_EXERCISE OBJECTIVE_: Reproduce each entry below exactly as it appears.

== MATERIAL SUPPLIED ==

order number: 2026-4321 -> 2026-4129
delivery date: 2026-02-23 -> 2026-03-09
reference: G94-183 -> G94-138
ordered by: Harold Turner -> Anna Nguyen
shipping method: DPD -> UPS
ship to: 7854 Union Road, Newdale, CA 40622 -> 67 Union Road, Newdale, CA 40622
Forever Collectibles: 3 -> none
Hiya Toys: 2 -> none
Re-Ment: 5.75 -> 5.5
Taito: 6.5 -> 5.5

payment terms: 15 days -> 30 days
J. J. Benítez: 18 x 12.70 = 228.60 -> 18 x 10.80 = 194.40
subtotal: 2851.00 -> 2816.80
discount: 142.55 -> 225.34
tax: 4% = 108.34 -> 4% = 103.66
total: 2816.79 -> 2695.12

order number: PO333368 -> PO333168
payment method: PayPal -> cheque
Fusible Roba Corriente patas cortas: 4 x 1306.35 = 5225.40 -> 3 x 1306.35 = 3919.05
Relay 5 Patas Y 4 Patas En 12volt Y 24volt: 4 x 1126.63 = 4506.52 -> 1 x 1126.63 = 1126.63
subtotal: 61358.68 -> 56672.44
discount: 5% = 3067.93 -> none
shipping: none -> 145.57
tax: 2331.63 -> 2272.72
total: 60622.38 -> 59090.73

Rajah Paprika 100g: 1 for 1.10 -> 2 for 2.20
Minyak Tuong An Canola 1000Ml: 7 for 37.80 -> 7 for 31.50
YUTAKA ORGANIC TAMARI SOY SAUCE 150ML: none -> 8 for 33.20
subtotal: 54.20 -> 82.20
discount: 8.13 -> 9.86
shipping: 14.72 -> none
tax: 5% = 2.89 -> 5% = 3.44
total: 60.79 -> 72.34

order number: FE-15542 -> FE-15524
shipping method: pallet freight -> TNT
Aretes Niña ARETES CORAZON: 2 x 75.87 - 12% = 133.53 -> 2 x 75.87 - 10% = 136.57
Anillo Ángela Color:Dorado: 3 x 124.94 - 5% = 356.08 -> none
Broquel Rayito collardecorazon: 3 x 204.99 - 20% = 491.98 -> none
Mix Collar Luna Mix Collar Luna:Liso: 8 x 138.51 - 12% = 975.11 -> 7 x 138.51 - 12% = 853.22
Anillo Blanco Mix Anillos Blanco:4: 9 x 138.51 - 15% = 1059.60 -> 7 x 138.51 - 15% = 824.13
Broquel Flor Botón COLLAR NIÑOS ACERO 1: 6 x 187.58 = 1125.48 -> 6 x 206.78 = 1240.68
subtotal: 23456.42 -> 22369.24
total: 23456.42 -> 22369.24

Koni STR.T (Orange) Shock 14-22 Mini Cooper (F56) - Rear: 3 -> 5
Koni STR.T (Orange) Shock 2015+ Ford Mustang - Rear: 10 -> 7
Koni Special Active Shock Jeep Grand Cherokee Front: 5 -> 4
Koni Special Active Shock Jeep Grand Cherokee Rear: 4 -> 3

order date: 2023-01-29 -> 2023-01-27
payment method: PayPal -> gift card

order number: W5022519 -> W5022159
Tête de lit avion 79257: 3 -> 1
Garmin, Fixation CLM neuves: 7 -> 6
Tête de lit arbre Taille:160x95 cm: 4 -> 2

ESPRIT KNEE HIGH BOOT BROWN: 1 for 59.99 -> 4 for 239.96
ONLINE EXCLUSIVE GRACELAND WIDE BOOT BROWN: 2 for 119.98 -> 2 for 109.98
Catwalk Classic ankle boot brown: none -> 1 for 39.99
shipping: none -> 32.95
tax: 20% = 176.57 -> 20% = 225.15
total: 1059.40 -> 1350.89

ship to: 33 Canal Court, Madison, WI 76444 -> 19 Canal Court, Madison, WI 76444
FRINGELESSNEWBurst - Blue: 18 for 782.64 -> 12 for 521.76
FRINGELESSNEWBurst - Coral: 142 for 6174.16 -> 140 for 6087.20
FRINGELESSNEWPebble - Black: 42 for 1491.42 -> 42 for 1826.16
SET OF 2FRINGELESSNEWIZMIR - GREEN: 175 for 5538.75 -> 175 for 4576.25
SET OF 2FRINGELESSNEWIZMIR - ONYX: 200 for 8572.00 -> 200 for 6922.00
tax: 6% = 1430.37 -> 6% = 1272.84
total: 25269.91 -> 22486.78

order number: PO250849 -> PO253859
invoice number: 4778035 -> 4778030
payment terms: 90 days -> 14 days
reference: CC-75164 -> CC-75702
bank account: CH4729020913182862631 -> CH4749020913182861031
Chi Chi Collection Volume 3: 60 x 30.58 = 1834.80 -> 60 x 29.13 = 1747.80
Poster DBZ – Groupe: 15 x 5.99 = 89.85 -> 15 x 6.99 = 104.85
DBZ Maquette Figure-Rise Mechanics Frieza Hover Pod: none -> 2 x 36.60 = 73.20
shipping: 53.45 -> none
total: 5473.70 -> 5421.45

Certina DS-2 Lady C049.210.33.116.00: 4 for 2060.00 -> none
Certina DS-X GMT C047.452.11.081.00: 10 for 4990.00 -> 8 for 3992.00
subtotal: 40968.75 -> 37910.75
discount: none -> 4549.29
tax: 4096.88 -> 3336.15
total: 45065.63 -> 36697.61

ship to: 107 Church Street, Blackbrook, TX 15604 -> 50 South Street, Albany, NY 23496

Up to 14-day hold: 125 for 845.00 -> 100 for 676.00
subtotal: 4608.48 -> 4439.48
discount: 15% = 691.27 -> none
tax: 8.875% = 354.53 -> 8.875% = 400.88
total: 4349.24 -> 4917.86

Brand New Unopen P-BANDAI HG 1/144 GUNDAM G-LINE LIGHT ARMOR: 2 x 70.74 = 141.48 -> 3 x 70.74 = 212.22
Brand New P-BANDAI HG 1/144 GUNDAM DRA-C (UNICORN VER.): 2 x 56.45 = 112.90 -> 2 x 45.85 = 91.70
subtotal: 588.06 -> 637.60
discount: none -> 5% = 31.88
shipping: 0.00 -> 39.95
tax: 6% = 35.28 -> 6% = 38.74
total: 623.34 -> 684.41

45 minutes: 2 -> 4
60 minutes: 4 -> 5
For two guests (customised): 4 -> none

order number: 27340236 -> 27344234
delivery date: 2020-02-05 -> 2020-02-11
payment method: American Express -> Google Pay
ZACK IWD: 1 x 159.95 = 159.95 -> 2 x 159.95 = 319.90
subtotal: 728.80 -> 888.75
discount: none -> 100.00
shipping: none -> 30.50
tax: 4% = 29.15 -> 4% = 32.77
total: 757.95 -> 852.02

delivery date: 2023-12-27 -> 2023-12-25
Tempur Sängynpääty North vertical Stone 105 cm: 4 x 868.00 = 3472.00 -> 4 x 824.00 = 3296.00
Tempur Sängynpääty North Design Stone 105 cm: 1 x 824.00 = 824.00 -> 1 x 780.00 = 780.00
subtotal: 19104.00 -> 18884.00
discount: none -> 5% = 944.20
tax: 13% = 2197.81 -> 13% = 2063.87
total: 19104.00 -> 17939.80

===

_EXPECTED OUTPUT_:
order number: 2026-4321 -> 2026-4129
delivery date: 2026-02-23 -> 2026-03-09
reference: G94-183 -> G94-138
ordered by: Harold Turner -> Anna Nguyen
shipping method: DPD -> UPS
ship to: 7854 Union Road, Newdale, CA 40622 -> 67 Union Road, Newdale, CA 40622
Forever Collectibles: 3 -> none
Hiya Toys: 2 -> none
Re-Ment: 5.75 -> 5.5
Taito: 6.5 -> 5.5

payment terms: 15 days -> 30 days
J. J. Benítez: 18 x 12.70 = 228.60 -> 18 x 10.80 = 194.40
subtotal: 2851.00 -> 2816.80
discount: 142.55 -> 225.34
tax: 4% = 108.34 -> 4% = 103.66
total: 2816.79 -> 2695.12

order number: PO333368 -> PO333168
payment method: PayPal -> cheque
Fusible Roba Corriente patas cortas: 4 x 1306.35 = 5225.40 -> 3 x 1306.35 = 3919.05
Relay 5 Patas Y 4 Patas En 12volt Y 24volt: 4 x 1126.63 = 4506.52 -> 1 x 1126.63 = 1126.63
subtotal: 61358.68 -> 56672.44
discount: 5% = 3067.93 -> none
shipping: none -> 145.57
tax: 2331.63 -> 2272.72
total: 60622.38 -> 59090.73

Rajah Paprika 100g: 1 for 1.10 -> 2 for 2.20
Minyak Tuong An Canola 1000Ml: 7 for 37.80 -> 7 for 31.50
YUTAKA ORGANIC TAMARI SOY SAUCE 150ML: none -> 8 for 33.20
subtotal: 54.20 -> 82.20
discount: 8.13 -> 9.86
shipping: 14.72 -> none
tax: 5% = 2.89 -> 5% = 3.44
total: 60.79 -> 72.34

order number: FE-15542 -> FE-15524
shipping method: pallet freight -> TNT
Aretes Niña ARETES CORAZON: 2 x 75.87 - 12% = 133.53 -> 2 x 75.87 - 10% = 136.57
Anillo Ángela Color:Dorado: 3 x 124.94 - 5% = 356.08 -> none
Broquel Rayito collardecorazon: 3 x 204.99 - 20% = 491.98 -> none
Mix Collar Luna Mix Collar Luna:Liso: 8 x 138.51 - 12% = 975.11 -> 7 x 138.51 - 12% = 853.22
Anillo Blanco Mix Anillos Blanco:4: 9 x 138.51 - 15% = 1059.60 -> 7 x 138.51 - 15% = 824.13
Broquel Flor Botón COLLAR NIÑOS ACERO 1: 6 x 187.58 = 1125.48 -> 6 x 206.78 = 1240.68
subtotal: 23456.42 -> 22369.24
total: 23456.42 -> 22369.24

Koni STR.T (Orange) Shock 14-22 Mini Cooper (F56) - Rear: 3 -> 5
Koni STR.T (Orange) Shock 2015+ Ford Mustang - Rear: 10 -> 7
Koni Special Active Shock Jeep Grand Cherokee Front: 5 -> 4
Koni Special Active Shock Jeep Grand Cherokee Rear: 4 -> 3

order date: 2023-01-29 -> 2023-01-27
payment method: PayPal -> gift card

order number: W5022519 -> W5022159
Tête de lit avion 79257: 3 -> 1
Garmin, Fixation CLM neuves: 7 -> 6
Tête de lit arbre Taille:160x95 cm: 4 -> 2

ESPRIT KNEE HIGH BOOT BROWN: 1 for 59.99 -> 4 for 239.96
ONLINE EXCLUSIVE GRACELAND WIDE BOOT BROWN: 2 for 119.98 -> 2 for 109.98
Catwalk Classic ankle boot brown: none -> 1 for 39.99
shipping: none -> 32.95
tax: 20% = 176.57 -> 20% = 225.15
total: 1059.40 -> 1350.89

ship to: 33 Canal Court, Madison, WI 76444 -> 19 Canal Court, Madison, WI 76444
FRINGELESSNEWBurst - Blue: 18 for 782.64 -> 12 for 521.76
FRINGELESSNEWBurst - Coral: 142 for 6174.16 -> 140 for 6087.20
FRINGELESSNEWPebble - Black: 42 for 1491.42 -> 42 for 1826.16
SET OF 2FRINGELESSNEWIZMIR - GREEN: 175 for 5538.75 -> 175 for 4576.25
SET OF 2FRINGELESSNEWIZMIR - ONYX: 200 for 8572.00 -> 200 for 6922.00
tax: 6% = 1430.37 -> 6% = 1272.84
total: 25269.91 -> 22486.78

order number: PO250849 -> PO253859
invoice number: 4778035 -> 4778030
payment terms: 90 days -> 14 days
reference: CC-75164 -> CC-75702
bank account: CH4729020913182862631 -> CH4749020913182861031
Chi Chi Collection Volume 3: 60 x 30.58 = 1834.80 -> 60 x 29.13 = 1747.80
Poster DBZ – Groupe: 15 x 5.99 = 89.85 -> 15 x 6.99 = 104.85
DBZ Maquette Figure-Rise Mechanics Frieza Hover Pod: none -> 2 x 36.60 = 73.20
shipping: 53.45 -> none
total: 5473.70 -> 5421.45

Certina DS-2 Lady C049.210.33.116.00: 4 for 2060.00 -> none
Certina DS-X GMT C047.452.11.081.00: 10 for 4990.00 -> 8 for 3992.00
subtotal: 40968.75 -> 37910.75
discount: none -> 4549.29
tax: 4096.88 -> 3336.15
total: 45065.63 -> 36697.61

ship to: 107 Church Street, Blackbrook, TX 15604 -> 50 South Street, Albany, NY 23496

Up to 14-day hold: 125 for 845.00 -> 100 for 676.00
subtotal: 4608.48 -> 4439.48
discount: 15% = 691.27 -> none
tax: 8.875% = 354.53 -> 8.875% = 400.88
total: 4349.24 -> 4917.86

Brand New Unopen P-BANDAI HG 1/144 GUNDAM G-LINE LIGHT ARMOR: 2 x 70.74 = 141.48 -> 3 x 70.74 = 212.22
Brand New P-BANDAI HG 1/144 GUNDAM DRA-C (UNICORN VER.): 2 x 56.45 = 112.90 -> 2 x 45.85 = 91.70
subtotal: 588.06 -> 637.60
discount: none -> 5% = 31.88
shipping: 0.00 -> 39.95
tax: 6% = 35.28 -> 6% = 38.74
total: 623.34 -> 684.41

45 minutes: 2 -> 4
60 minutes: 4 -> 5
For two guests (customised): 4 -> none

order number: 27340236 -> 27344234
delivery date: 2020-02-05 -> 2020-02-11
payment method: American Express -> Google Pay
ZACK IWD: 1 x 159.95 = 159.95 -> 2 x 159.95 = 319.90
subtotal: 728.80 -> 888.75
discount: none -> 100.00
shipping: none -> 30.50
tax: 4% = 29.15 -> 4% = 32.77
total: 757.95 -> 852.02

delivery date: 2023-12-27 -> 2023-12-25
Tempur Sängynpääty North vertical Stone 105 cm: 4 x 868.00 = 3472.00 -> 4 x 824.00 = 3296.00
Tempur Sängynpääty North Design Stone 105 cm: 1 x 824.00 = 824.00 -> 1 x 780.00 = 780.00
subtotal: 19104.00 -> 18884.00
discount: none -> 5% = 944.20
tax: 13% = 2197.81 -> 13% = 2063.87
total: 19104.00 -> 17939.80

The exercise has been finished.